Owner’s right to repossess a dwelling
The owner may repossess one of his dwellings to use it as a residence for himself or for his son, daughter, father or mother, or any other relative or person connected by marriage or a civil union of whom the lessor is the main support. He may also repossess the dwelling as a residence for a spouse of whom the lessor remains the main support after a separation from bed and board or divorce or the dissolution of a civil union.
To do so, the owner must be a natural person. Therefore the sole shareholder of a company that owns a multiple-unit building, not being the owner of the building himself, may not repossess one of the dwellings as a residence for himself, a connected person or other dependent person.
If the immovable has several owners (undivided co-ownership), two conditions must be present for one of the owners to be able to repossess a dwelling:
- the number of owners may not exceed two;
- the owners must be spouses (married or connected by a civil union or de facto spouses).
So for instance if three people co-own a triplex, none of them may repossess one of the dwellings to use as a residence.
To repossess a dwelling, the lessor must inform the lessee in writing of his intention at least six months before the expiry of the lease. The notice must indicate the name of the person who will occupy the dwelling, the bond with the lessor and the date of repossession. When the lease is for six months or less, this notice must be sent at least one month before the expiry of the lease. For a lease of an indeterminate term, the notice must be sent at least six months before the date of repossession.
In every case, the repossession is effective only upon expiry of the lease. If the lessee refuses to comply or fails to reply to the lessor within one month following receipt of the notice, the lessor may apply to the Régie du logement for authorization to repossess his dwelling. This application must be received by the Régie within one month following the lessee’s refusal to vacate the dwelling or his failure to reply to the lessor’s notice.
Source: Régie du logement
Stages in the repossession of a dwelling and notification deadlines
Repossession by the purchaser
The purchaser of a building occupied by lessees who wishes to repossess a dwelling as a residence for himself or for a dependent person must sign the act of sale before sending a notice of repossession to the lessees. To avoid contestation, it is also recommended to make sure the act of sale has been published in the land register of the Bureau de la publicité des droits before sending the notice.
For example, the purchaser of a building who wishes to repossess a dwelling that has a lease expiring on June 20 must make sure not only that the act of sale is signed, but also published by December 31 of the previous year at the latest, which is the deadline for sending the notice of repossession of the dwelling to the lessee. If the sale is published after this date, the new purchaser may have to wait an extra year before being able to repossess the dwelling.

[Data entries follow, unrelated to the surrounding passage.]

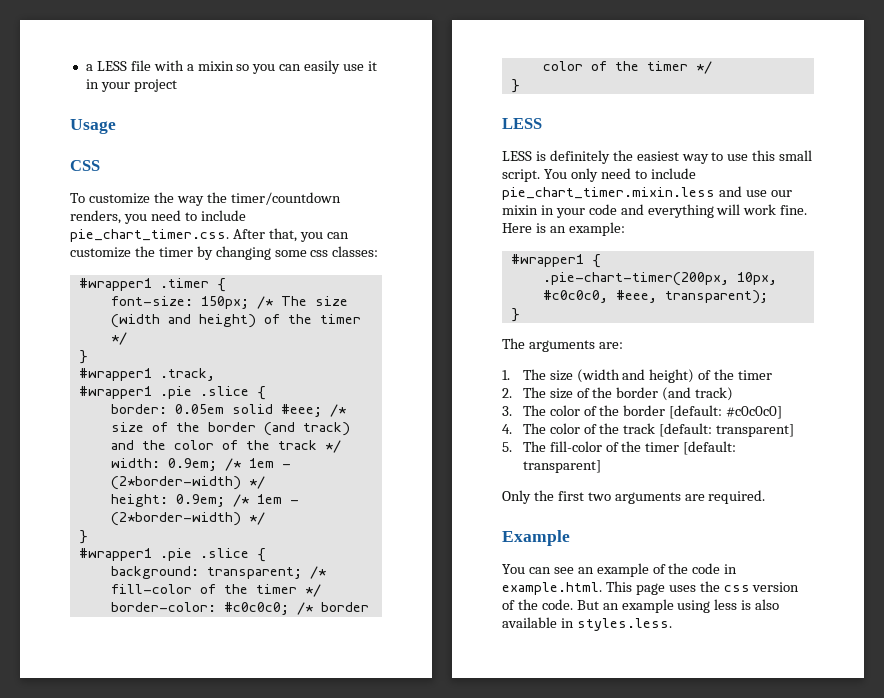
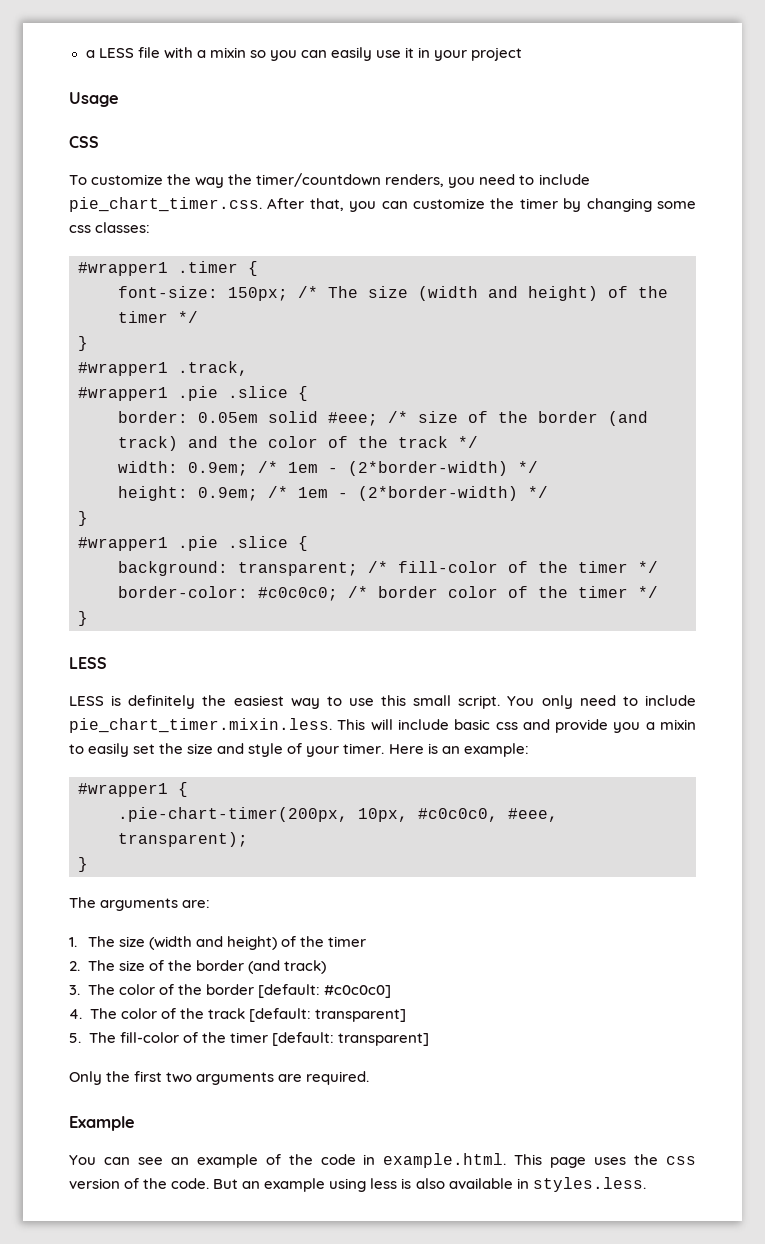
- You only need to include pie_chart_timer.mixin.less and use our mixin in your code and everything will work fine.
+ You only need to include pie_chart_timer.mixin.less. This will include basic css and provide you a mixin to easily set the size and style of your timer.

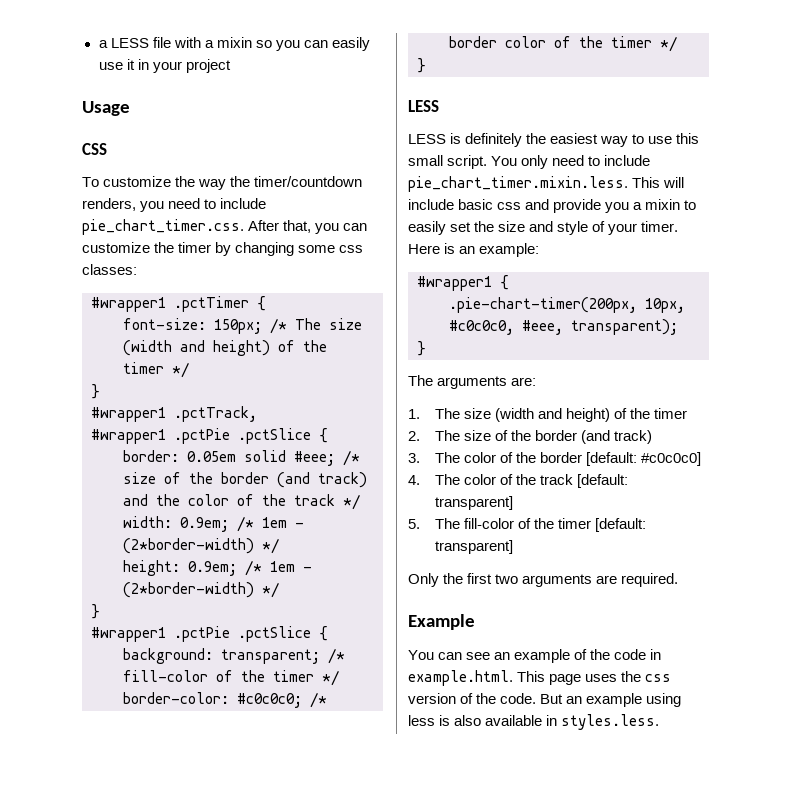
- #wrapper1 .timer {
+ #wrapper1 .pctTimer {
- #wrapper1 .track,
- #wrapper1 .pie .slice {
+ #wrapper1 .pctTrack,
+ #wrapper1 .pctPie .pctSlice {
  height: 0.9em; /* 1em - (2*border-width) */
  }
- #wrapper1 .pie .slice {
+ #wrapper1 .pctPie .pctSlice {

Any buyer who wishes to repossess a dwelling in the immovable he is proposing to purchase should check the leases to determine the timelines he must follow in accordance with the procedure required by law. It is important to note that any promise to purchase concerning an income property should be made conditional upon an examination of the leases. The OACIQ made available to real estate brokers the “Promise to purchase – Immovable” form which is recommended for the purchase of a chiefly residential immovable containing 5 dwellings or more and of which clause 9.1 provides such condition.